Two of the four members of the plugin directory team work directly for the head of WordPress, Matt Mullenweg. He also has a for-profit company, Automattic, which creates many conflicts of interest. One serious conflict of interest is that his company sells access to data on vulnerabilities in plugins through WPScan, while the plugin directory team has refused to provide that information. What makes the conflicts of interest stand out more is that the team obfuscates the connection between their members and Auttomatic.
The security reviewer on the plugin directory team works for, and is sponsored in that role, by Awesome Motive. In that role, that person is doing a very bad job. We tried to raise that with Awesome Motive late last year, but we got no response. What might explain their lack of concern with sponsoring someone who is causing so many unnecessary problems is that Awesome Motive doesn’t seem to care about the security of their plugins. Recently, they left a publicly known vulnerability in a 3+ million install plugin for two months.

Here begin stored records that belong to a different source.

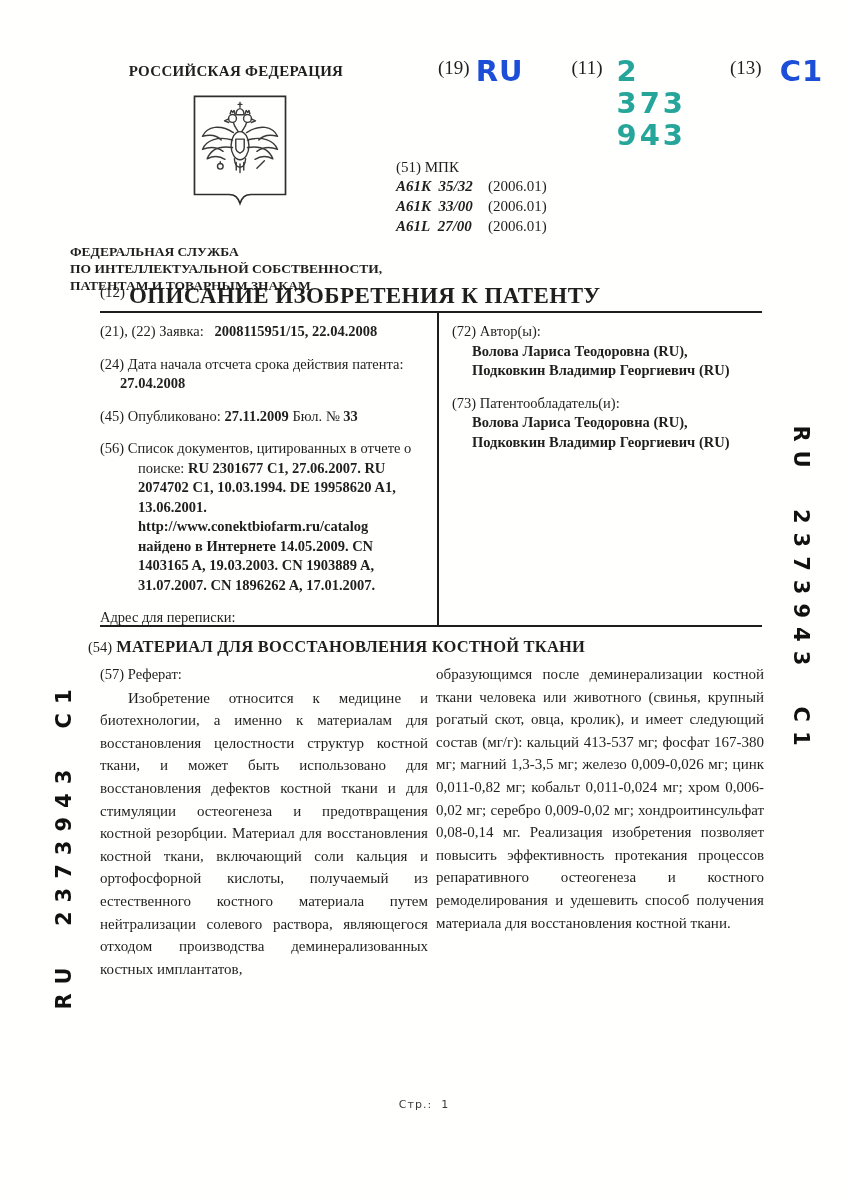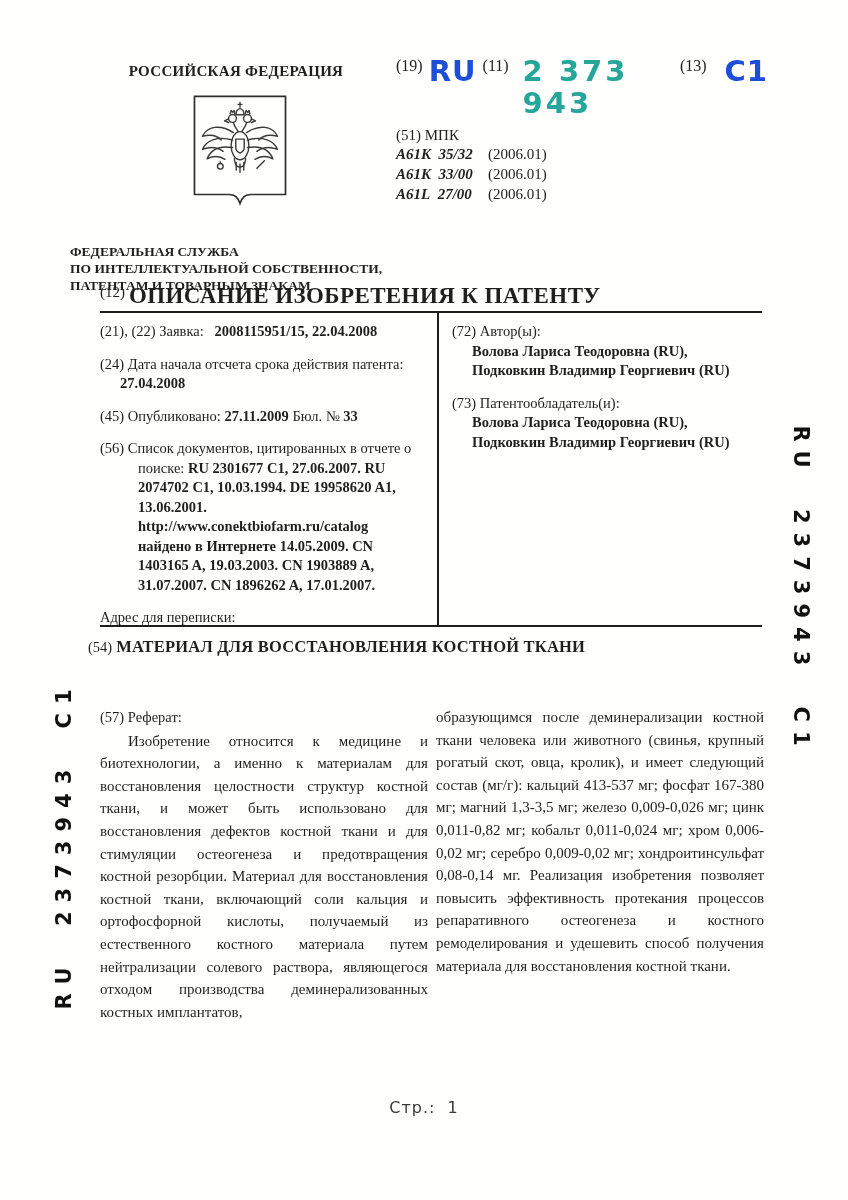"(19)" .sup { font-size: 16px -> 19px; margin-left: none -> 42px }
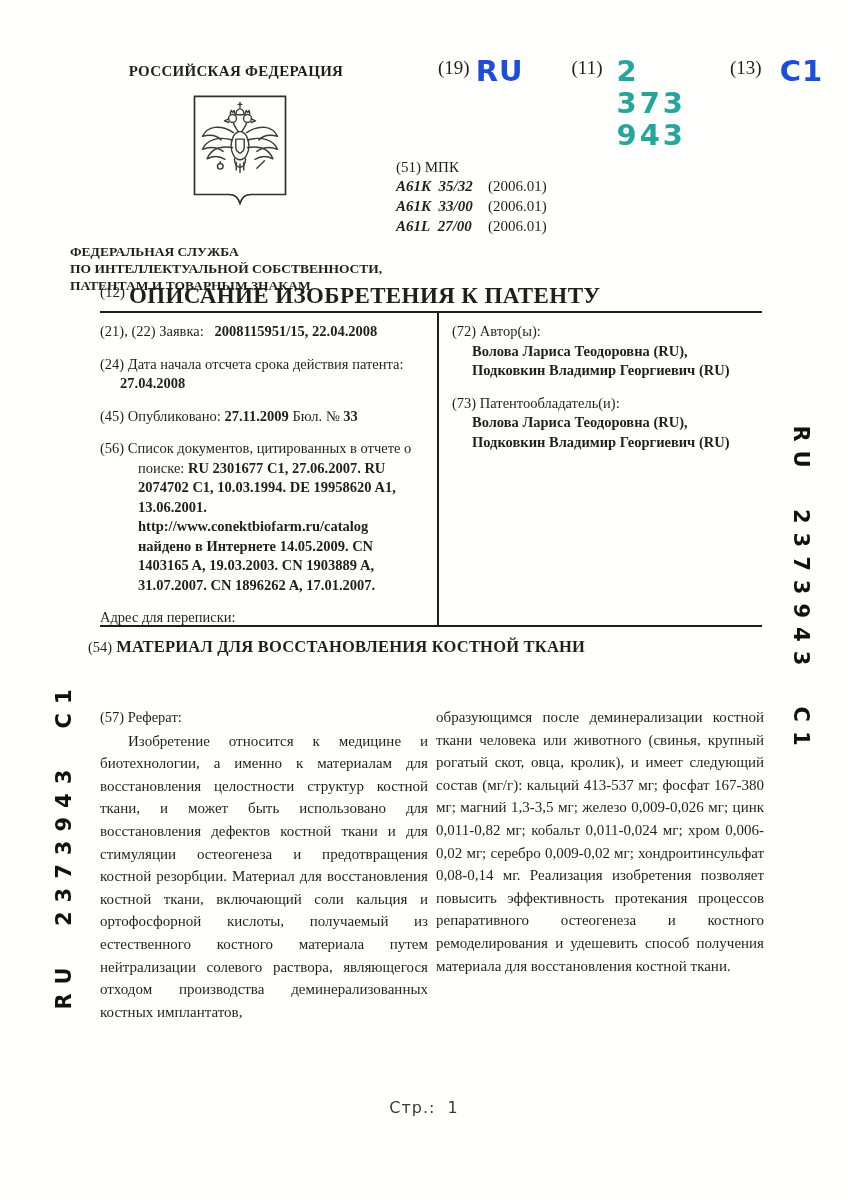"(57) Реферат:" .abs-col { margin-top: 43px -> none }
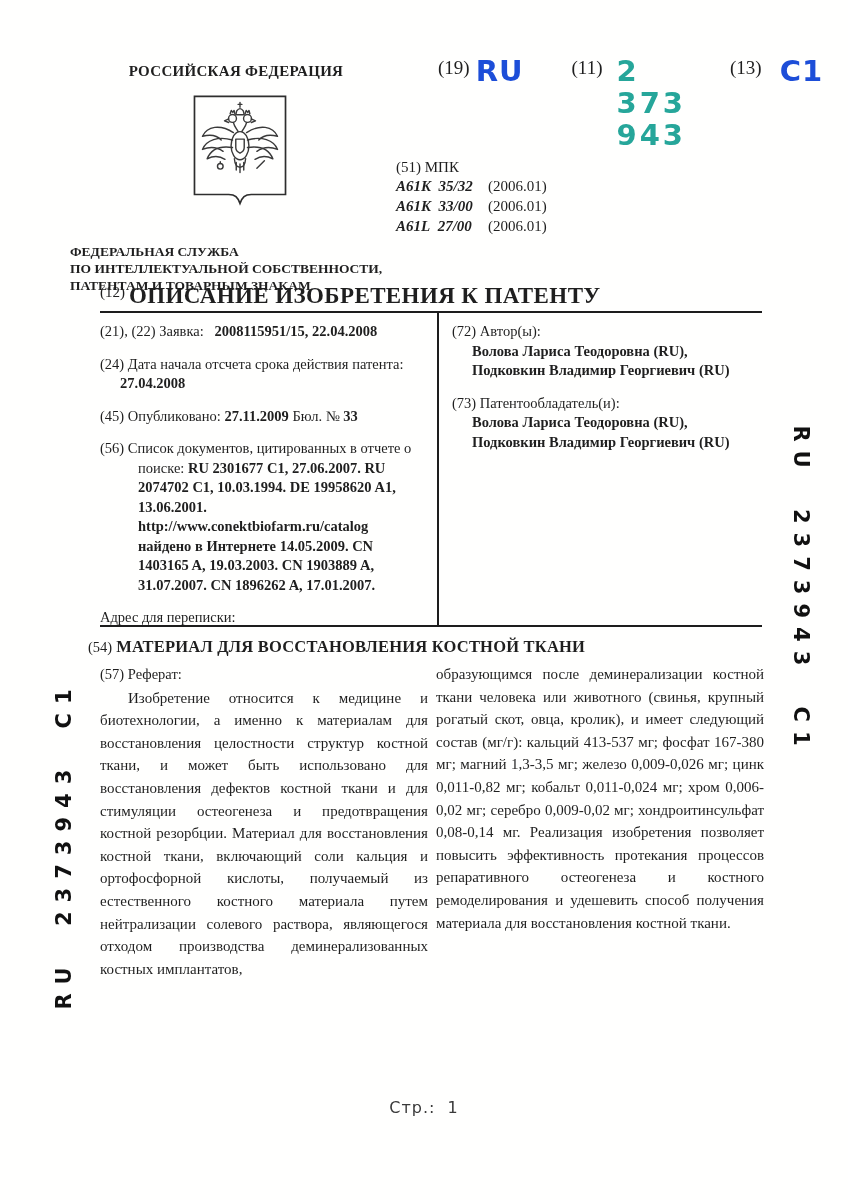"Стр.: 1" .footer { font-size: 16px -> 11px }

The final member of the team, Mika Epstein, is the Team Representative and Senior Administrator. In that role, they were sponsored for years by Dreamhost and more recently by XWP. They have been sponsored by those companies despite appearing to be, among other issues, a serial fabulist. Like Awesome Motive, we contacted XWP last year about their sponsorship of that person. Here is the message we sent them:
We were hoping to get an understanding of if and how XWP vets Five for the Future sponsorships, for future coverage of the problem those sponsorships are having on security.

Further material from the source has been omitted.